# Keystone Outback 324Cg



## RickSu (May 6, 2016)

Looking real hard at an Outback 324CG. The garage is 94" wide and 121" corner to corner. I've got a 2012 Gold Wing that is 104" end to end and am wondering if it'll fit in at an angle. Have any of you been able to secure a Gold Wing in a 324CG garage?


----------



## deepvee16 (Jan 27, 2014)

Is it possible to "try it on"?

I'm sure the Gold Wing isn't too easy to toss around for a comfortable fit.


----------



## Tourdfox (Oct 4, 2012)

You may want to ask folks who have a 280 RS or a 310 TB also. I believe the garages are the exact same dimentions. I put an atv in mine so not much help. Sorry


----------



## GovGeek (Jun 28, 2016)

I have the 324CG (two months old now) and I'm working with Challenger Doors (manufacturer of the ramp on this model) to get an extension made up, which they offer. I should be getting pricing tomorrow actually. They have a unique design with a "kickstand" and custom hinge. I'll try and attach a pic of it.
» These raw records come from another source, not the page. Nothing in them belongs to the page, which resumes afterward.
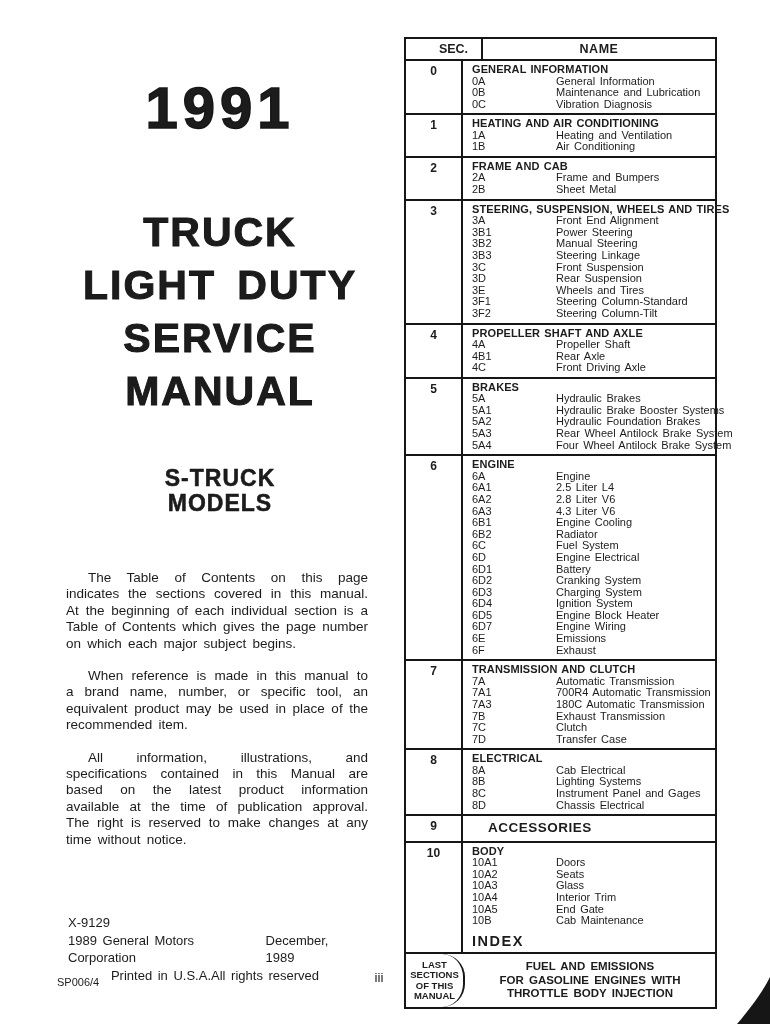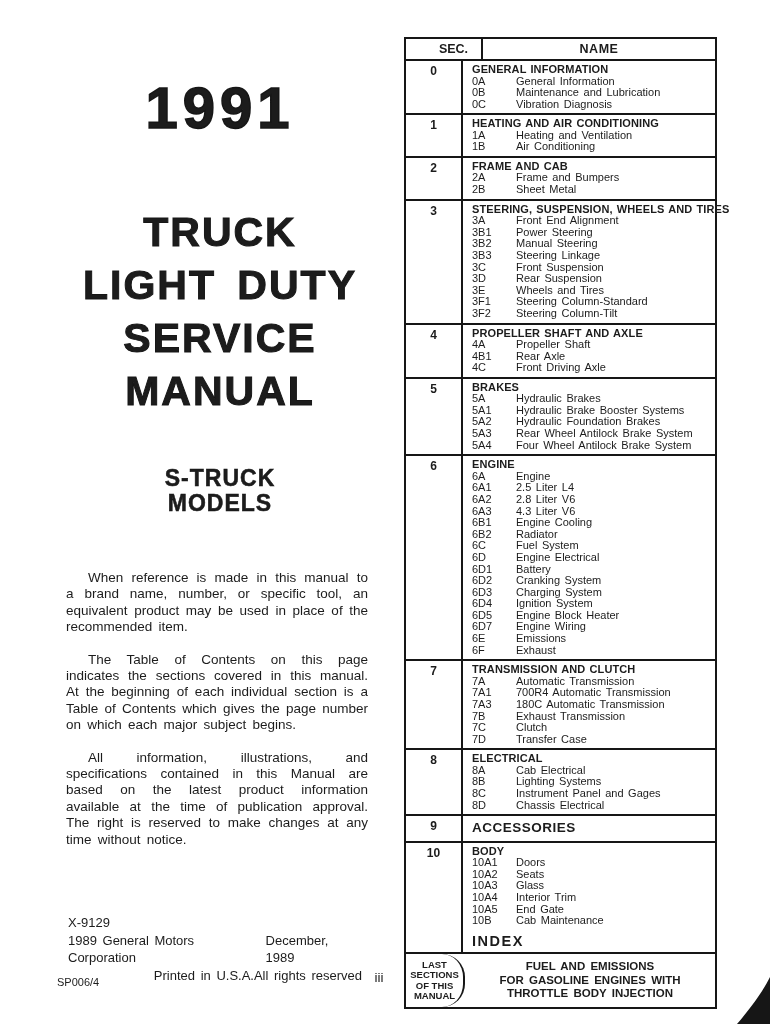--- a/index.html
+++ b/index.html
@@ -55,7 +55,7 @@
   }
   .name-cell{flex:1;padding:2px 4px 3px 9px;min-width:0;}
   .sec-title{font-weight:bold;font-size:11px;line-height:12.5px;word-spacing:1px;white-space:nowrap;letter-spacing:0.1px;}
-  .sub{display:flex;font-size:11px;line-height:11.6px;word-spacing:1.5px;white-space:nowrap;}
+  .sub{display:flex;font-size:11px;line-height:11.6px;word-spacing:1.5px;white-space:nowrap;gap:40px;}
   .sub .code{width:44px;flex:none;}
   .toc-row.major .name-cell{padding:6px 4px 6px 9px;}
   .toc-row.major .sec-title{font-size:13.5px;letter-spacing:0.5px;}

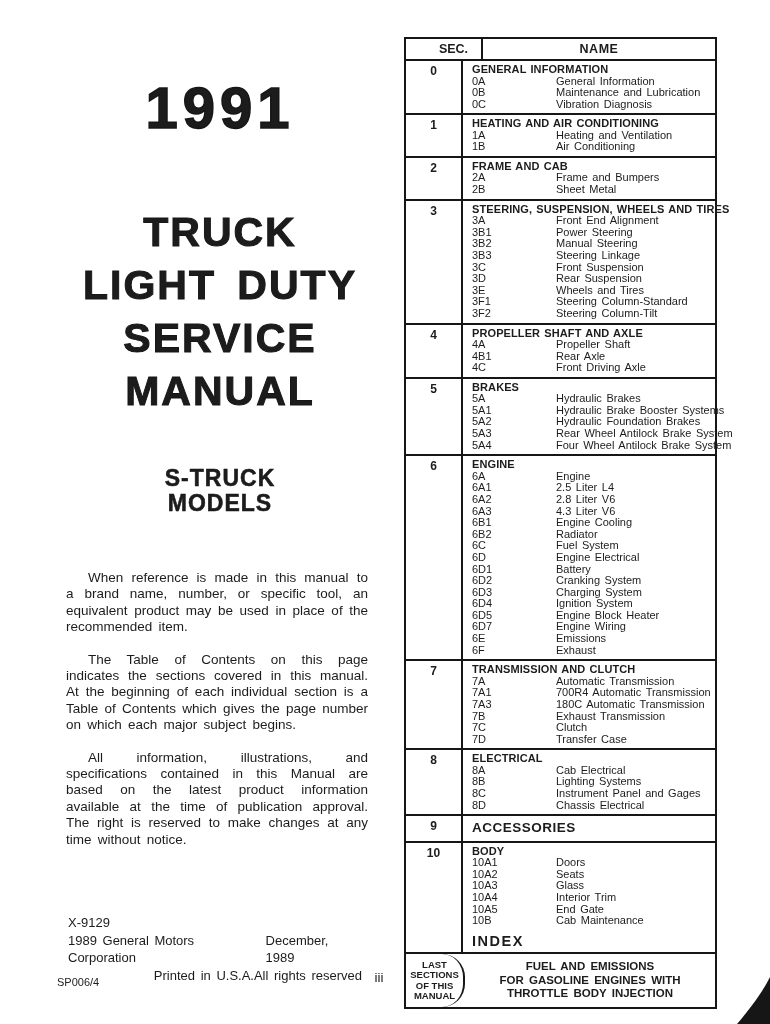--- a/index.html
+++ b/index.html
@@ -93,8 +93,8 @@
   </div>
 
   <div class="paragraphs">
+    <p>The Table of Contents on this page indicates the sections covered in this manual. At the beginning of each individual section is a Table of Contents which gives the page number on which each major subject begins.</p>
     <p>When reference is made in this manual to a brand name, number, or specific tool, an equivalent product may be used in place of the recommended item.</p>
-    <p>The Table of Contents on this page indicates the sections covered in this manual. At the beginning of each individual section is a Table of Contents which gives the page number on which each major subject begins.</p>
     <p>All information, illustrations, and specifications contained in this Manual are based on the latest product information available at the time of publication approval. The right is reserved to make changes at any time without notice.</p>
   </div>
 

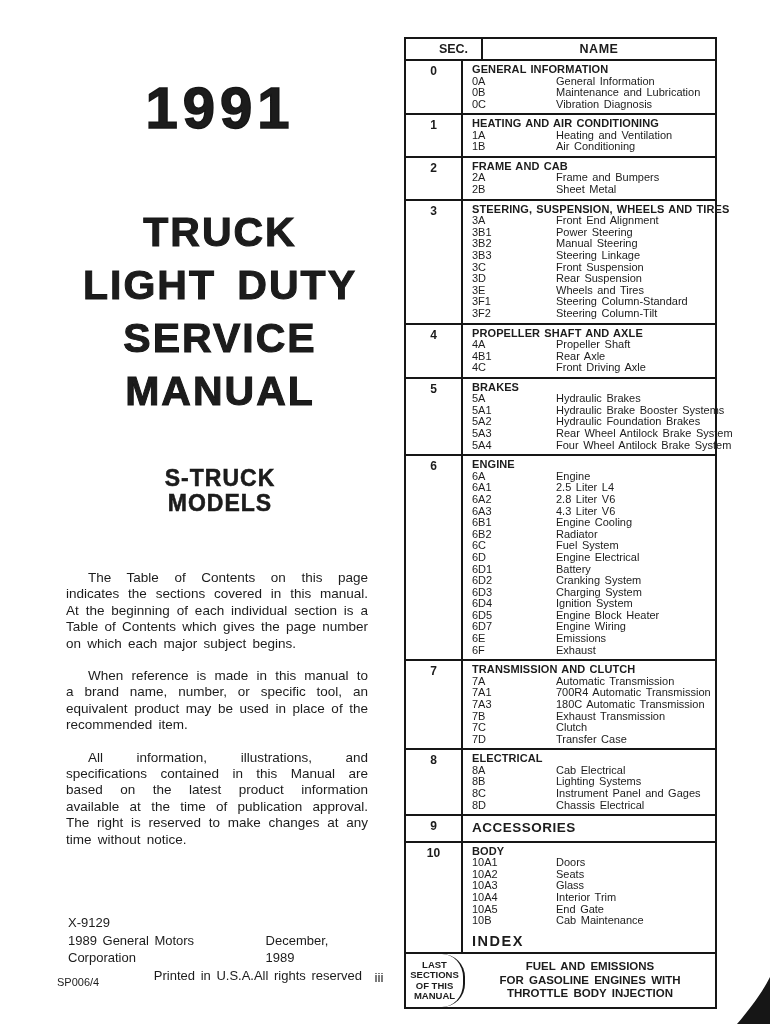--- a/index.html
+++ b/index.html
@@ -58,7 +58,7 @@
   .sub{display:flex;font-size:11px;line-height:11.6px;word-spacing:1.5px;white-space:nowrap;gap:40px;}
   .sub .code{width:44px;flex:none;}
   .toc-row.major .name-cell{padding:6px 4px 6px 9px;}
-  .toc-row.major .sec-title{font-size:13.5px;letter-spacing:0.5px;}
+  .toc-row.major .sec-title{font-size:13.5px;letter-spacing:0.5px;margin-left:16px;}
   .toc-row.index-row .name-cell{padding:5px 4px 5px 9px;}
   .toc-row.index-row .sec-title{font-size:14.5px;letter-spacing:1.5px;}
   .toc-row.last-row .sec-cell{

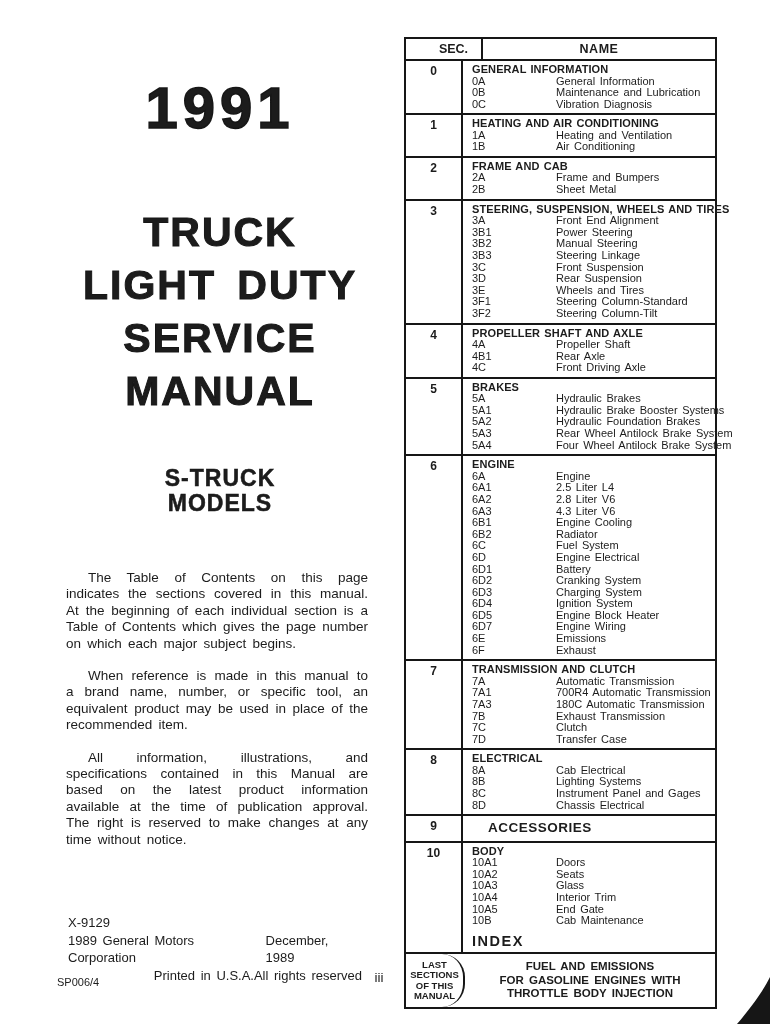--- a/index.html
+++ b/index.html
@@ -35,7 +35,7 @@
     position:absolute;left:68px;top:914px;width:294px;
     font-size:13px;line-height:17.5px;word-spacing:2px;
   }
-  .pubinfo .row{display:flex;justify-content:flex-end;}
+  .pubinfo .row{display:flex;justify-content:center;}
   .sp-code{position:absolute;left:57px;top:976px;font-size:11px;}
   .page-num{position:absolute;left:363px;top:970px;width:32px;text-align:center;font-size:13.5px;}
I have a full badger Kawi Vulcan 1500 and as soon as I can get it up there I'll let you know how it fits. With my 2"drop the oil pan hits. I'm positive I'll have to go in at an angle however. If it doesn't I'll be figuring out a way to detach the trunk on/off the machine next!










Sent from my pocket computer via Tapatalk


----------



## GovGeek (Jun 28, 2016)

GovGeek said:


> I have the 324CG (two months old now) and I'm working with Challenger Doors (manufacturer of the ramp on this model) to get an extension made up, which they offer. I should be getting pricing tomorrow actually. They have a unique design with a "kickstand" and custom hinge. I'll try and attach a pic of it.
> 
> I have a full badger Kawi Vulcan 1500 and as soon as I can get it up there I'll let you know how it fits. With my 2"drop the oil pan hits. I'm positive I'll have to go in at an angle however. If it doesn't I'll be figuring out a way to detach the trunk on/off the machine next!
> 
> ...


Well... that was an expensive idea. I'm very thankful for Challenger Doors for replying to me, however the cost including shipping is not affordable to me. The cost of the complete assembly is $545 plus $355 shipping. That's $900 for an extension! The hinge design on this is pretty unique but they won't sell individual parts, I think I can replicate it though and I'm going to try. We'll see how it goes.


----------